Data records: Begin

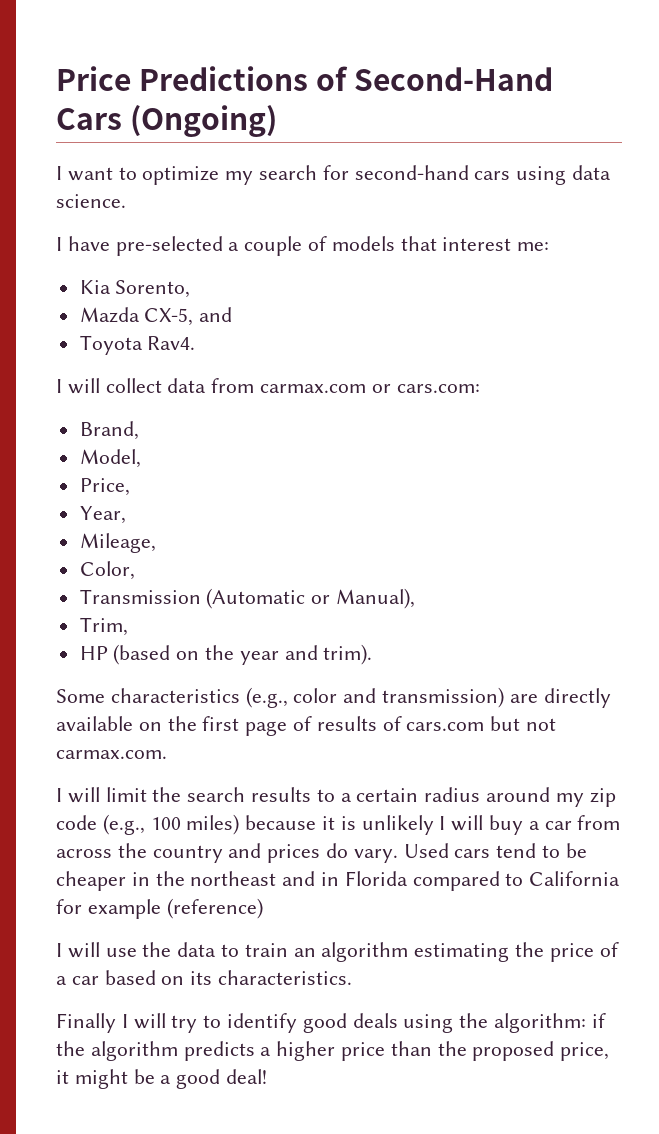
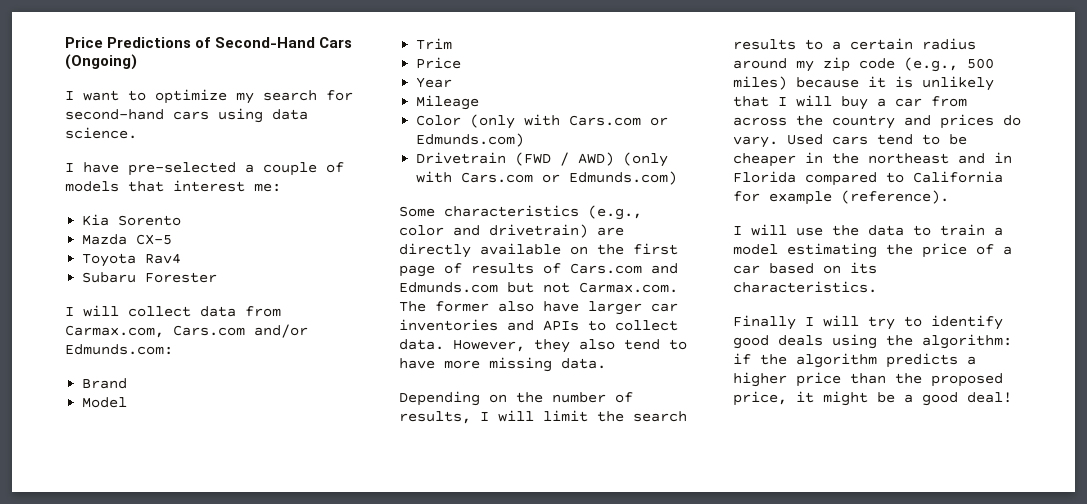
- Kia Sorento,
+ Kia Sorento
- Mazda CX-5, and
+ Mazda CX-5
- Toyota Rav4.
+ Toyota Rav4
+ Subaru Forester
- I will collect data from carmax.com or cars.com:
- Brand,
- Model,
- Price,
- Year,
- Mileage,
- Color,
- Transmission (Automatic or Manual),
- Trim,
- HP (based on the year and trim).
+ I will collect data from Carmax.com, Cars.com and/or Edmunds.com:
+ Brand
+ Model
+ Trim
+ Price
+ Year
+ Mileage
+ Color (only with Cars.com or Edmunds.com)
+ Drivetrain (FWD / AWD) (only with Cars.com or Edmunds.com)
- Some characteristics (e.g., color and transmission) are directly available on the first page of results of cars.com but not carmax.com.
- I will limit the search results to a certain radius around my zip code (e.g., 100 miles) because it is unlikely I will buy a car from across the country and prices do vary.
+ Some characteristics (e.g., color and drivetrain) are directly available on the first page of results of Cars.com and Edmunds.com but not Carmax.com. The former also have larger car inventories and APIs to collect data. However, they also tend to have more missing data.
+ Depending on the number of results, I will limit the search results to a certain radius around my zip code (e.g., 500 miles) because it is unlikely that I will buy a car from across the country and prices do vary.
- Used cars tend to be cheaper in the northeast and in Florida compared to California for example (reference)
+ Used cars tend to be cheaper in the northeast and in Florida compared to California for example (reference).
- I will use the data to train an algorithm estimating the price of a car based on its characteristics.
+ I will use the data to train a model estimating the price of a car based on its characteristics.

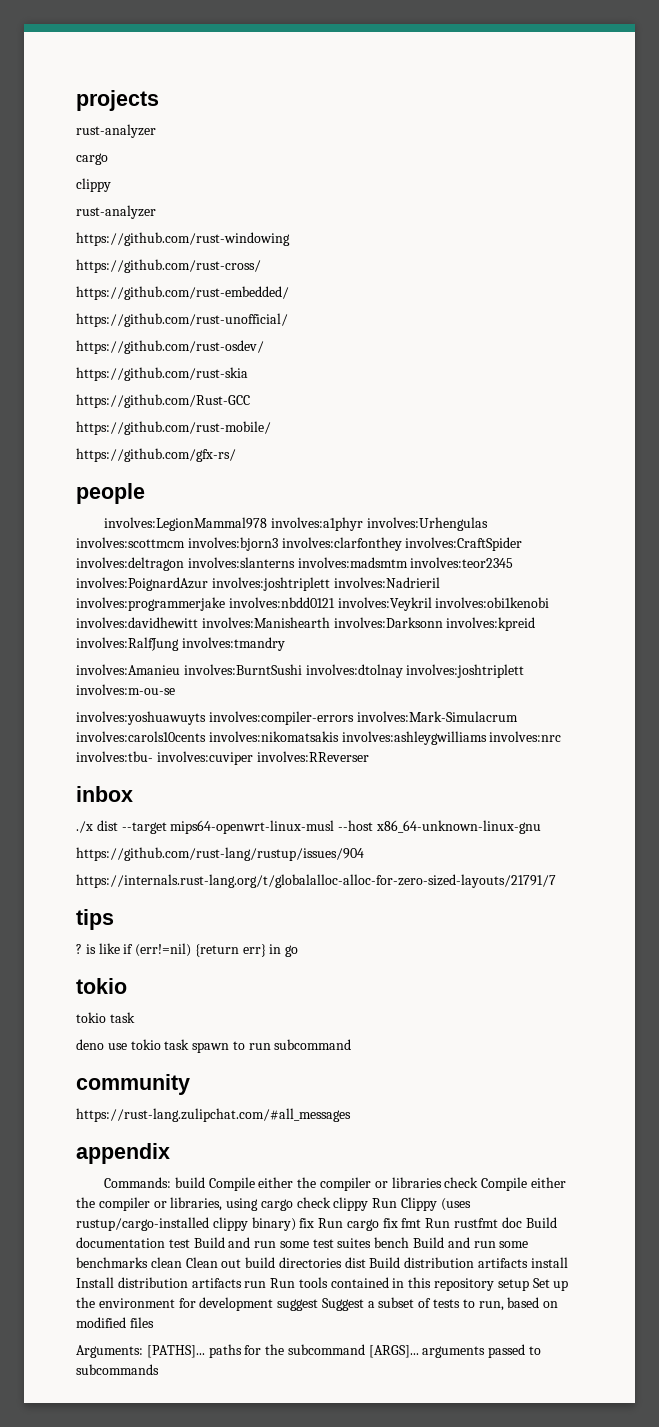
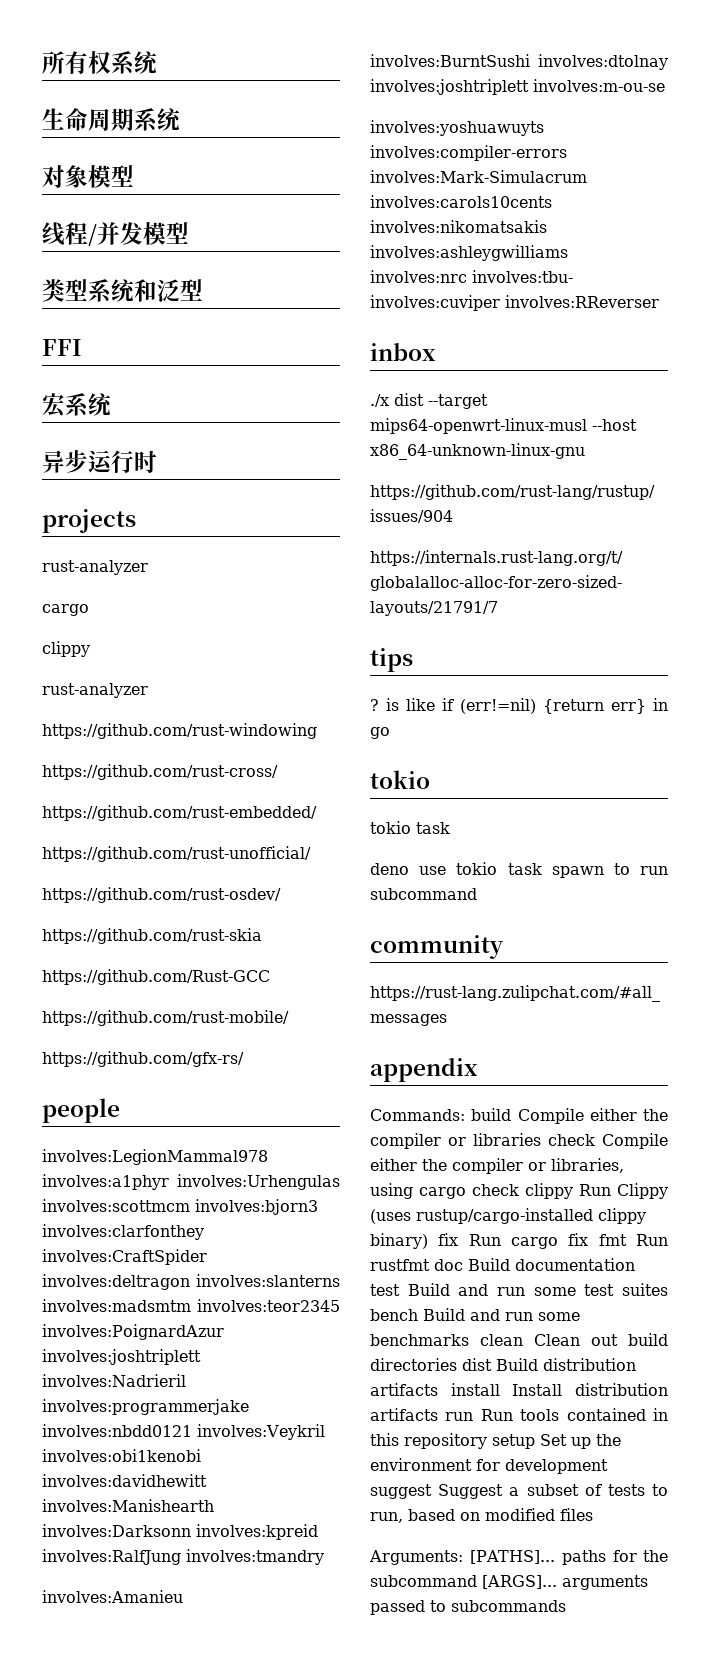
+ 所有权系统
+ 生命周期系统
+ 对象模型
+ 线程/并发模型
+ 类型系统和泛型
+ FFI
+ 宏系统
+ 异步运行时

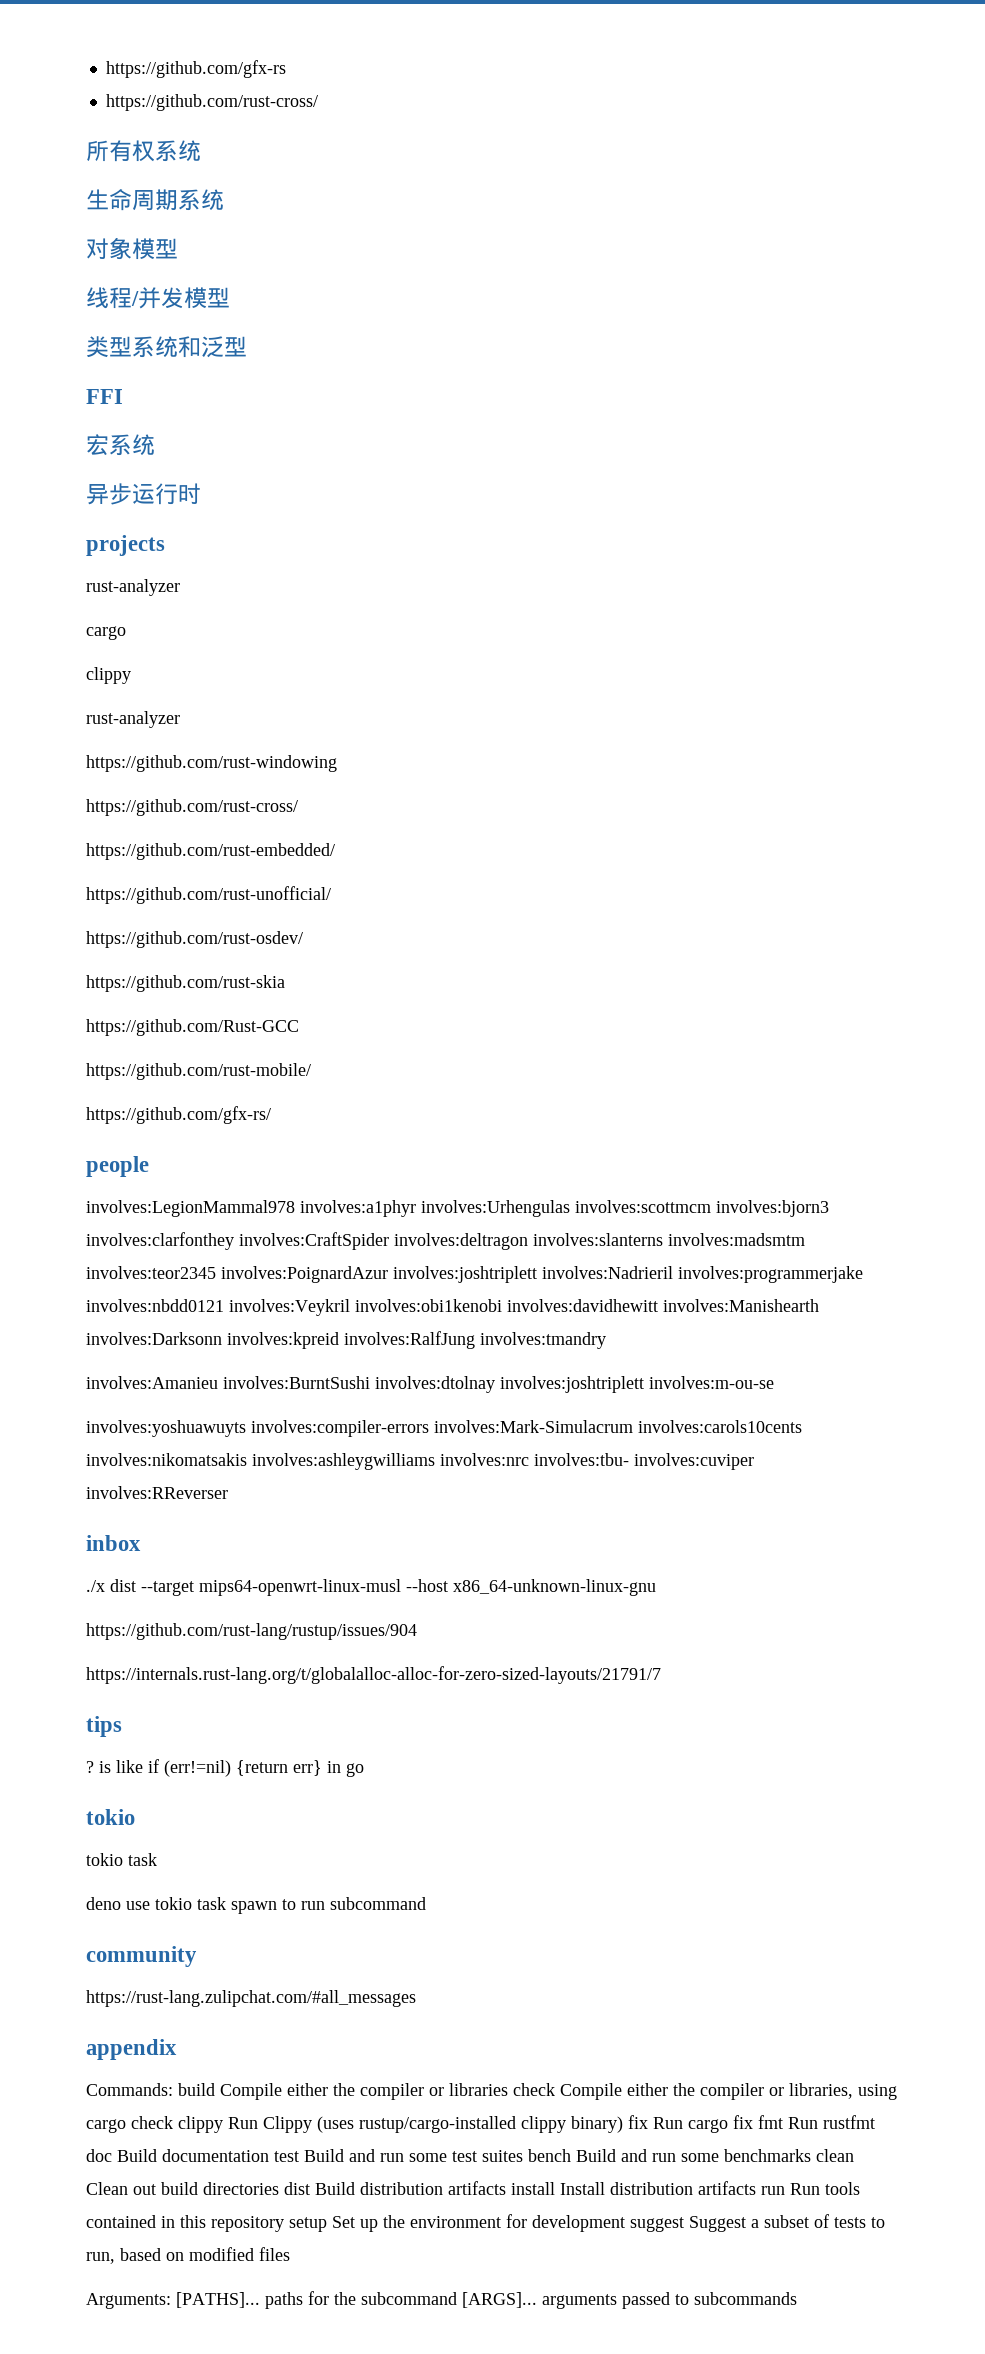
+ https://github.com/gfx-rs
+ https://github.com/rust-cross/

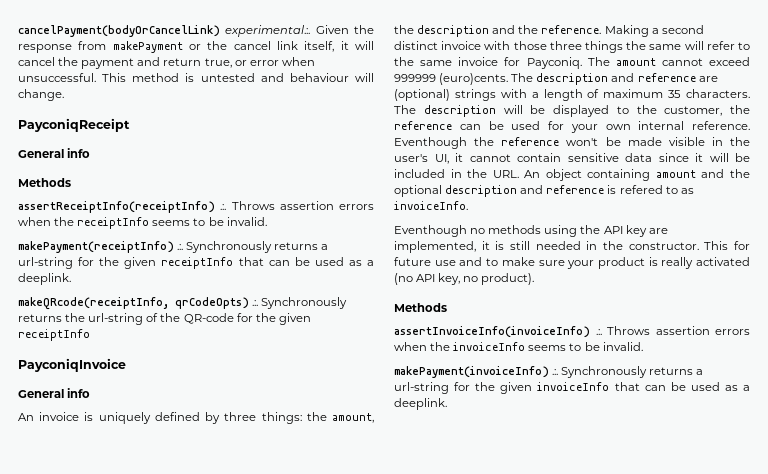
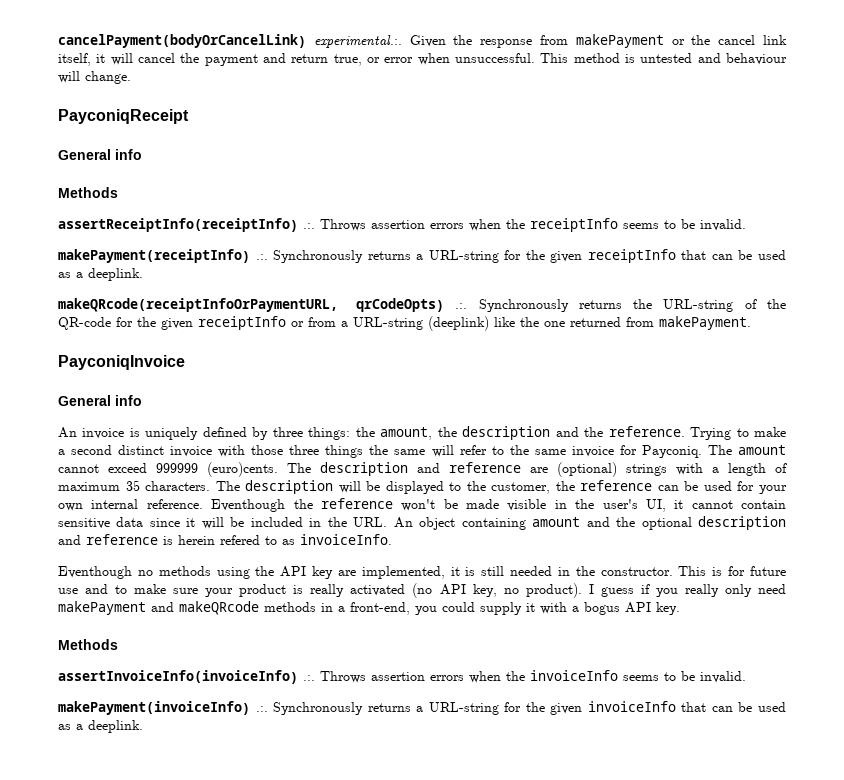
- makePayment(receiptInfo) .:. Synchronously returns a url-string for the given receiptInfo that can be used as a deeplink.
+ makePayment(receiptInfo) .:. Synchronously returns a URL-string for the given receiptInfo that can be used as a deeplink.
- makeQRcode(receiptInfo, qrCodeOpts) .:. Synchronously returns the url-string of the QR-code for the given receiptInfo
+ makeQRcode(receiptInfoOrPaymentURL, qrCodeOpts) .:. Synchronously returns the URL-string of the QR-code for the given receiptInfo or from a URL-string (deeplink) like the one returned from makePayment.
- Making a second distinct invoice with those three things the same will refer to the same invoice for Payconiq.
+ Trying to make a second distinct invoice with those three things the same will refer to the same invoice for Payconiq.
- Eventhough the reference won't be made visible in the user's UI, it cannot contain sensitive data since it will be included in the URL. An object containing amount and the optional description and reference is refered to as invoiceInfo.
+ Eventhough the reference won't be made visible in the user's UI, it cannot contain sensitive data since it will be included in the URL. An object containing amount and the optional description and reference is herein refered to as invoiceInfo.
- This for future use and to make sure your product is really activated (no API key, no product).
+ This is for future use and to make sure your product is really activated (no API key, no product). I guess if you really only need makePayment and makeQRcode methods in a front-end, you could supply it with a bogus API key.
- makePayment(invoiceInfo) .:. Synchronously returns a url-string for the given invoiceInfo that can be used as a deeplink.
+ makePayment(invoiceInfo) .:. Synchronously returns a URL-string for the given invoiceInfo that can be used as a deeplink.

Data records: End

The answer is the full listing above, reproduced character for character, minus its images.

- Kia Sorento,
+ Kia Sorento
- Mazda CX-5, and
+ Mazda CX-5
- Toyota Rav4.
+ Toyota Rav4
+ Subaru Forester
- I will collect data from carmax.com or cars.com:
- Brand,
- Model,
- Price,
- Year,
- Mileage,
- Color,
- Transmission (Automatic or Manual),
- Trim,
- HP (based on the year and trim).
+ I will collect data from Carmax.com, Cars.com and/or Edmunds.com:
+ Brand
+ Model
+ Trim
+ Price
+ Year
+ Mileage
+ Color (only with Cars.com or Edmunds.com)
+ Drivetrain (FWD / AWD) (only with Cars.com or Edmunds.com)
- Some characteristics (e.g., color and transmission) are directly available on the first page of results of cars.com but not carmax.com.
- I will limit the search results to a certain radius around my zip code (e.g., 100 miles) because it is unlikely I will buy a car from across the country and prices do vary.
+ Some characteristics (e.g., color and drivetrain) are directly available on the first page of results of Cars.com and Edmunds.com but not Carmax.com. The former also have larger car inventories and APIs to collect data. However, they also tend to have more missing data.
+ Depending on the number of results, I will limit the search results to a certain radius around my zip code (e.g., 500 miles) because it is unlikely that I will buy a car from across the country and prices do vary.
- Used cars tend to be cheaper in the northeast and in Florida compared to California for example (reference)
+ Used cars tend to be cheaper in the northeast and in Florida compared to California for example (reference).
- I will use the data to train an algorithm estimating the price of a car based on its characteristics.
+ I will use the data to train a model estimating the price of a car based on its characteristics.

+ 所有权系统
+ 生命周期系统
+ 对象模型
+ 线程/并发模型
+ 类型系统和泛型
+ FFI
+ 宏系统
+ 异步运行时

+ https://github.com/gfx-rs
+ https://github.com/rust-cross/

- makePayment(receiptInfo) .:. Synchronously returns a url-string for the given receiptInfo that can be used as a deeplink.
+ makePayment(receiptInfo) .:. Synchronously returns a URL-string for the given receiptInfo that can be used as a deeplink.
- makeQRcode(receiptInfo, qrCodeOpts) .:. Synchronously returns the url-string of the QR-code for the given receiptInfo
+ makeQRcode(receiptInfoOrPaymentURL, qrCodeOpts) .:. Synchronously returns the URL-string of the QR-code for the given receiptInfo or from a URL-string (deeplink) like the one returned from makePayment.
- Making a second distinct invoice with those three things the same will refer to the same invoice for Payconiq.
+ Trying to make a second distinct invoice with those three things the same will refer to the same invoice for Payconiq.
- Eventhough the reference won't be made visible in the user's UI, it cannot contain sensitive data since it will be included in the URL. An object containing amount and the optional description and reference is refered to as invoiceInfo.
+ Eventhough the reference won't be made visible in the user's UI, it cannot contain sensitive data since it will be included in the URL. An object containing amount and the optional description and reference is herein refered to as invoiceInfo.
- This for future use and to make sure your product is really activated (no API key, no product).
+ This is for future use and to make sure your product is really activated (no API key, no product). I guess if you really only need makePayment and makeQRcode methods in a front-end, you could supply it with a bogus API key.
- makePayment(invoiceInfo) .:. Synchronously returns a url-string for the given invoiceInfo that can be used as a deeplink.
+ makePayment(invoiceInfo) .:. Synchronously returns a URL-string for the given invoiceInfo that can be used as a deeplink.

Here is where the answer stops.